(Front-end code change data)

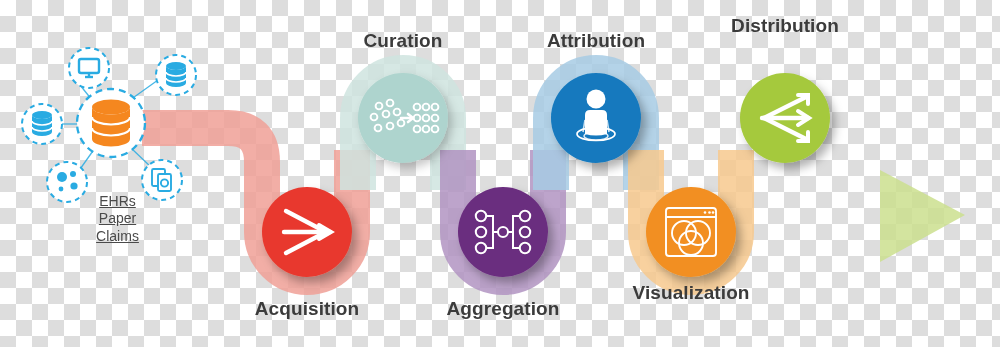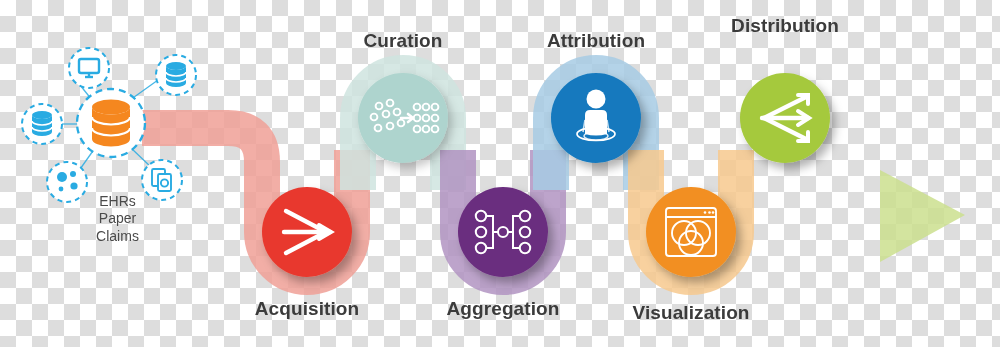--- a/index.html
+++ b/index.html
@@ -27,21 +27,21 @@
     transform:translateX(-50%);
   }
   #sources-list{
     position:absolute;
     left:10px;top:193px;width:215px;
     text-align:center;
     font-size:14px;
     line-height:17.4px;
     color:#4a4a4a;
   }
-  #sources-list div{white-space:nowrap;}
+  #sources-list div{white-space:nowrap;text-decoration:underline;}
 </style>
 </head>
 <body>
 
 <div id="stage">
 
   <svg id="flow" viewBox="0 0 1000 347" width="1000" height="347">
     <defs>
       <filter id="dropsh" x="-50%" y="-50%" width="220%" height="220%">
         <feDropShadow dx="5" dy="6" stdDeviation="5" flood-color="#000" flood-opacity="0.30"></feDropShadow>
@@ -223,21 +223,21 @@
         <path d="M 798 111 L 809 118 L 798 125" stroke-width="4"></path>
       </g>
     </g>
   </svg>
 
   <div class="node-label" style="left:403px;top:30px;">Curation</div>
   <div class="node-label" style="left:596px;top:30px;">Attribution</div>
   <div class="node-label" style="left:785px;top:15px;">Distribution</div>
   <div class="node-label" style="left:307px;top:298px;">Acquisition</div>
   <div class="node-label" style="left:503px;top:298px;">Aggregation</div>
-  <div class="node-label" style="left:691px;top:302px;">Visualization</div>
+  <div class="node-label" style="left:691px;top:282px;">Visualization</div>
 
   <div id="sources-list">
     <div>EHRs</div>
     <div>Paper</div>
     <div>Claims</div>
   </div>
 
 </div>
 
 </body></html>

_Assignment_
A word-for-word copy of all the data, without pictures, is the expected output.

_Answer section_
--- a/index.html
+++ b/index.html
@@ -27,21 +27,21 @@
     transform:translateX(-50%);
   }
   #sources-list{
     position:absolute;
     left:10px;top:193px;width:215px;
     text-align:center;
     font-size:14px;
     line-height:17.4px;
     color:#4a4a4a;
   }
-  #sources-list div{white-space:nowrap;}
+  #sources-list div{white-space:nowrap;text-decoration:underline;}
 </style>
 </head>
 <body>
 
 <div id="stage">
 
   <svg id="flow" viewBox="0 0 1000 347" width="1000" height="347">
     <defs>
       <filter id="dropsh" x="-50%" y="-50%" width="220%" height="220%">
         <feDropShadow dx="5" dy="6" stdDeviation="5" flood-color="#000" flood-opacity="0.30"></feDropShadow>
@@ -223,21 +223,21 @@
         <path d="M 798 111 L 809 118 L 798 125" stroke-width="4"></path>
       </g>
     </g>
   </svg>
 
   <div class="node-label" style="left:403px;top:30px;">Curation</div>
   <div class="node-label" style="left:596px;top:30px;">Attribution</div>
   <div class="node-label" style="left:785px;top:15px;">Distribution</div>
   <div class="node-label" style="left:307px;top:298px;">Acquisition</div>
   <div class="node-label" style="left:503px;top:298px;">Aggregation</div>
-  <div class="node-label" style="left:691px;top:302px;">Visualization</div>
+  <div class="node-label" style="left:691px;top:282px;">Visualization</div>
 
   <div id="sources-list">
     <div>EHRs</div>
     <div>Paper</div>
     <div>Claims</div>
   </div>
 
 </div>
 
 </body></html>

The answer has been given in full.